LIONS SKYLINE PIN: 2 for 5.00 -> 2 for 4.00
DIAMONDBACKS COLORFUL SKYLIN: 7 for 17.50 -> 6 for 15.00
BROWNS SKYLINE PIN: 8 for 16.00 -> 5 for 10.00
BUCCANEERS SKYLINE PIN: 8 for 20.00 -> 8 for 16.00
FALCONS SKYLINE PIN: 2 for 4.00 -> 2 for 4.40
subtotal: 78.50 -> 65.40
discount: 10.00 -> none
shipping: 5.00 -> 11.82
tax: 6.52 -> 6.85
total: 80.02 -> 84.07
^^^^^^^^^^^^^^^^
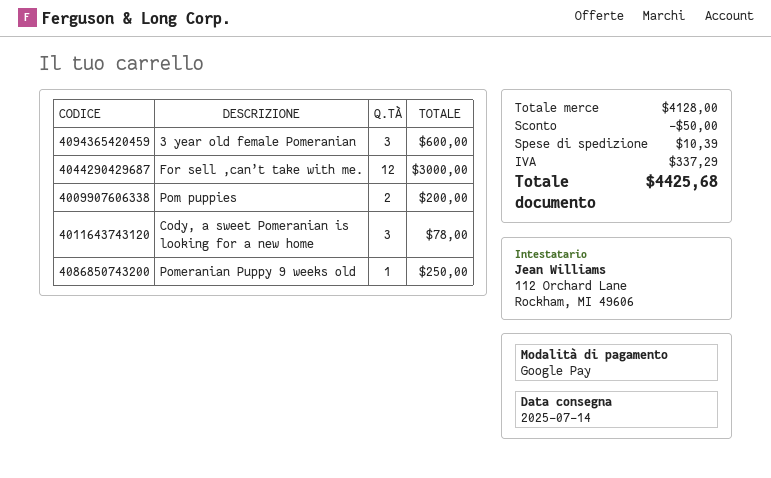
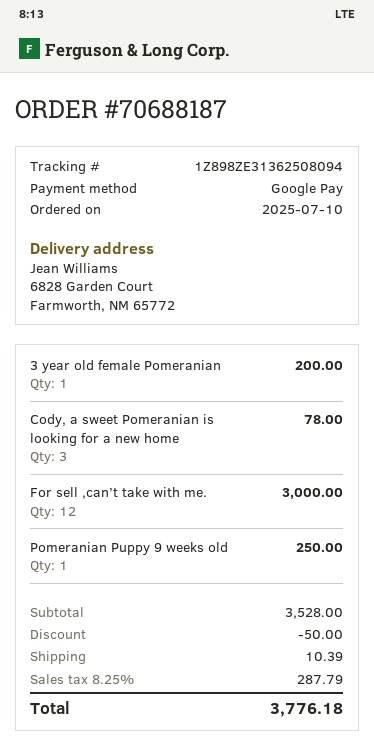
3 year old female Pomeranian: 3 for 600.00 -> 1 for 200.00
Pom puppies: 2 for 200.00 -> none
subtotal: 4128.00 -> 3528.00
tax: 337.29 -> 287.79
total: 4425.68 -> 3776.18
^^^^^^^^^^^^^^^^
● **Work required**
Among the entries above, the lines between the ones containing "DIAMONDBACKS COLORFUL SKYLIN: 7" and "shipping: 5.00 -> 11.82", inclusive, are to be transcribed exactly. No other line is to be given.

● **Task answer**
DIAMONDBACKS COLORFUL SKYLIN: 7 for 17.50 -> 6 for 15.00
BROWNS SKYLINE PIN: 8 for 16.00 -> 5 for 10.00
BUCCANEERS SKYLINE PIN: 8 for 20.00 -> 8 for 16.00
FALCONS SKYLINE PIN: 2 for 4.00 -> 2 for 4.40
subtotal: 78.50 -> 65.40
discount: 10.00 -> none
shipping: 5.00 -> 11.82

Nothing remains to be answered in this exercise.